Lupakan sejenak anggapan umum bahwa berlian hanyalah grafit yang mendapat tekanan hebat. Tinjauan ilmiah terkini menyoroti fenomena yang jauh lebih menarik: kelahiran berlian dari karbonat melalui reaksi redoks di kondisi mantel Bumi yang ekstrem. Yang mengejutkan, seluruh penelitian yang ditinjau menegaskan satu hal: tidak ada grafit yang digunakan sebagai bahan baku. Lantas, bagaimana karbonat bisa berubah menjadi permata?
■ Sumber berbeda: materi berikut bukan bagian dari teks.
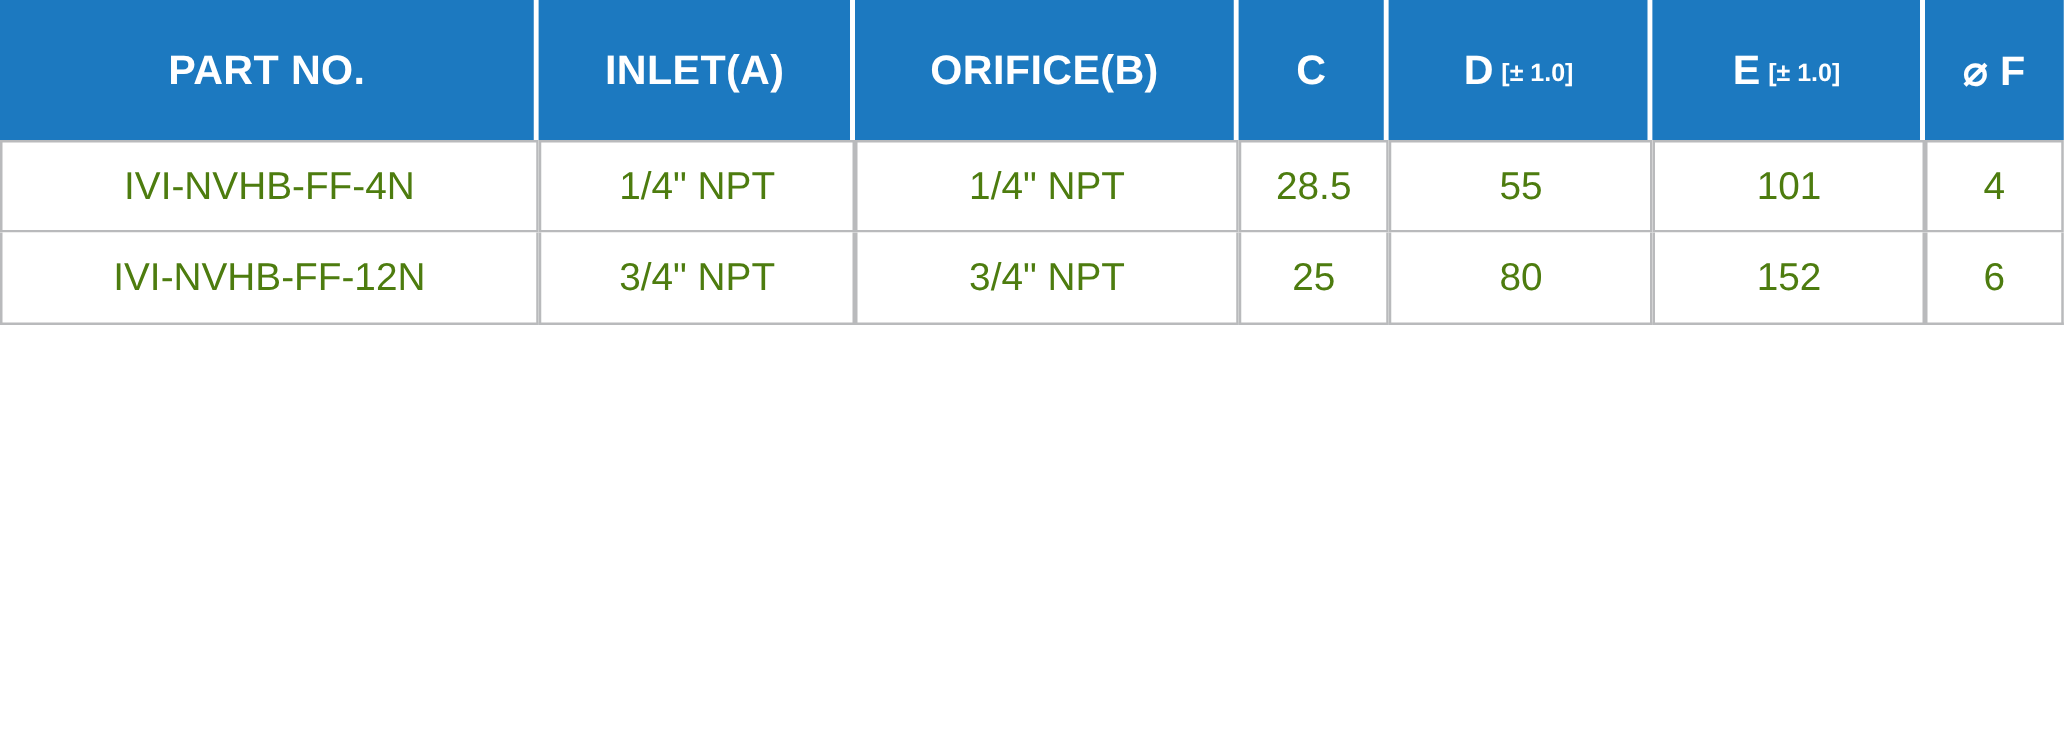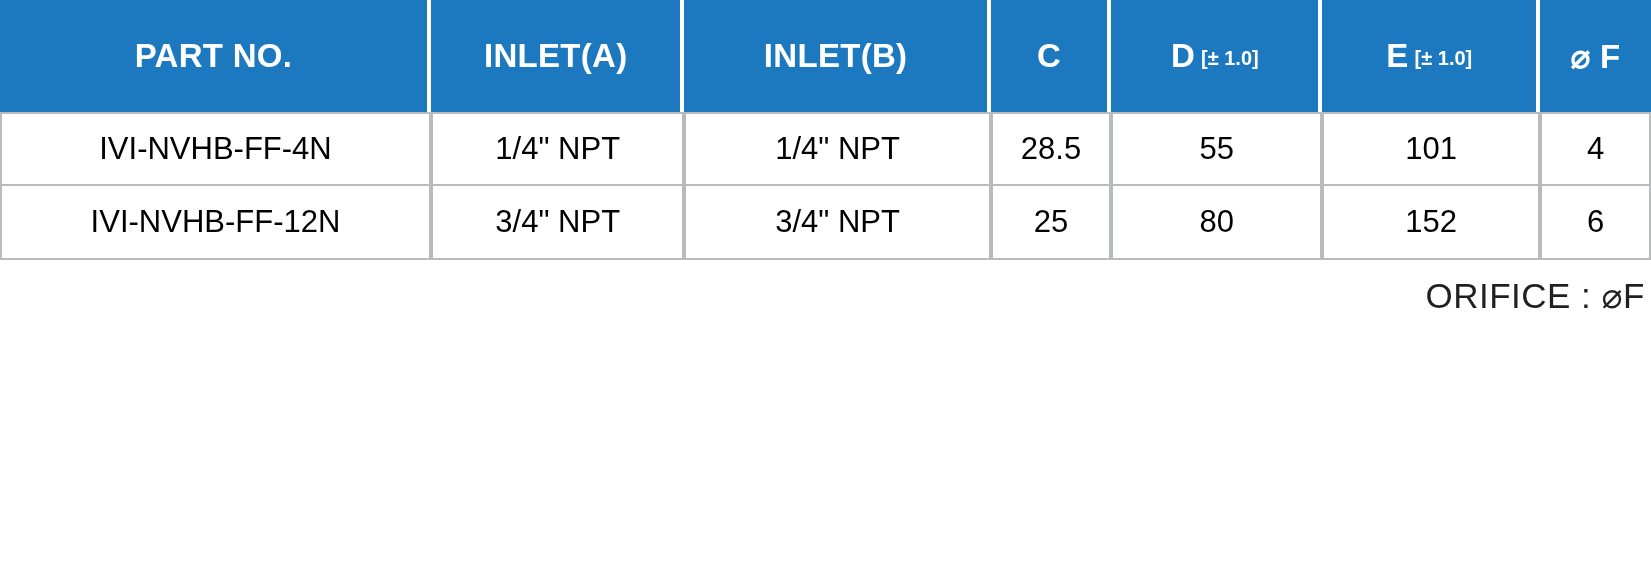"INLET(B)" span { text: INLET -> ORIFICE }
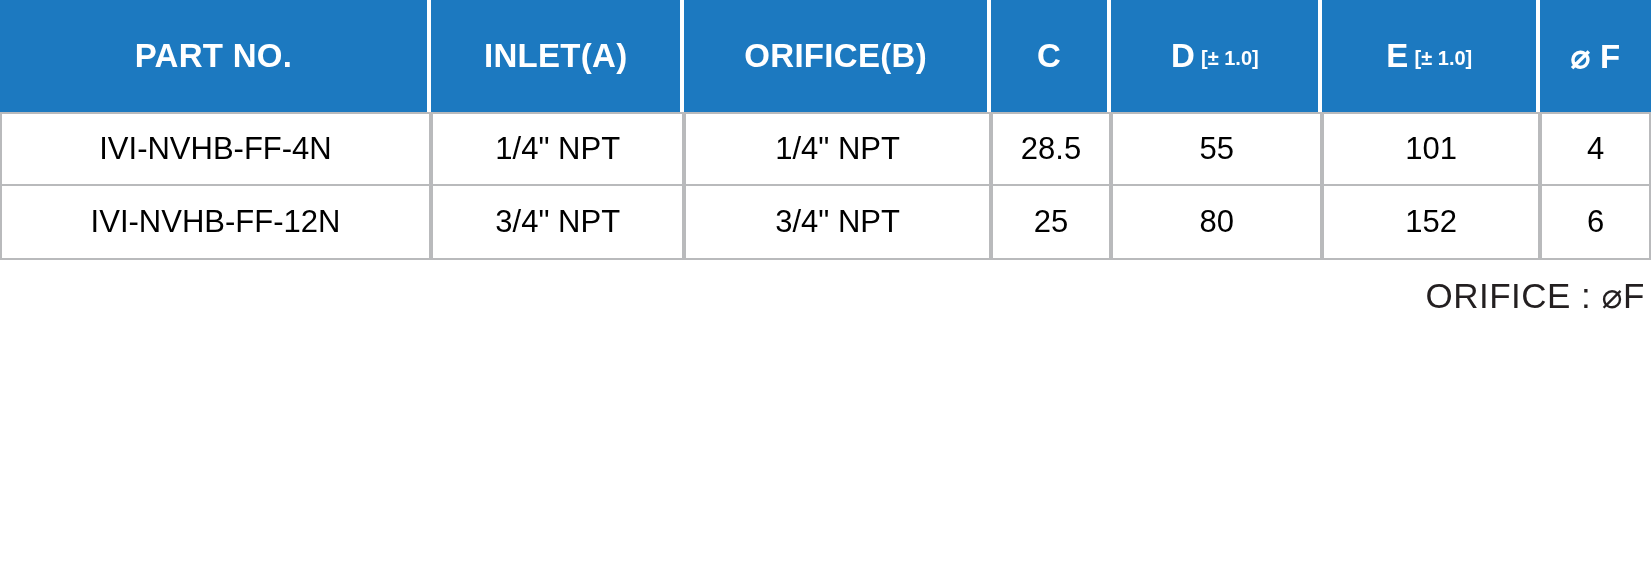"IVI-NVHB-FF-4N" tbody td { color: #000000 -> #4d7c0f }
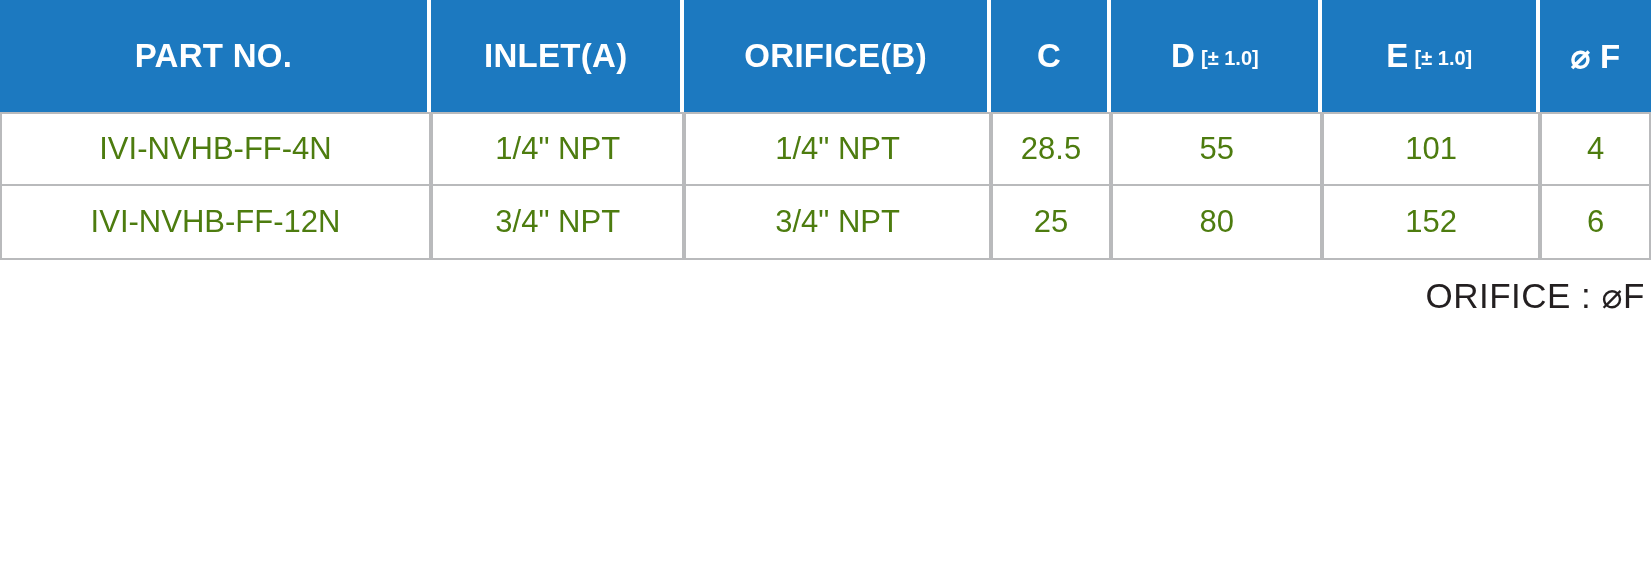"ORIFICE : ⌀F" div.footer { html: <div>ORIFICE : ⌀F</div> -> none }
Ternyata, alam memiliki beragam “agen pereduksi” yang bertindak sebagai pemicu transformasi ini. Mulai dari unsur silikon, logam (seperti besi dan paduan nikel), senyawa karbida, lelehan sulfida, hingga komponen fluida C-O-H dan bahkan aliran listrik. Agen-agen ini bekerja dengan cara mereduksi lelehan karbonat atau fluida CO2—secara efektif memisahkan oksigennya—sehingga atom-atom karbon yang tersisa dapat menyusun diri menjadi kristal berlian atau grafit yang abadi (Palyanov, 2023).

DAFTAR PUSTAKA

Palyanov, Y.N. (2023) ‘Diamond Formation via Carbonate or CO2 Reduction under Pressures and Temperatures of the Lithospheric Mantle : Review of Experimental Data’.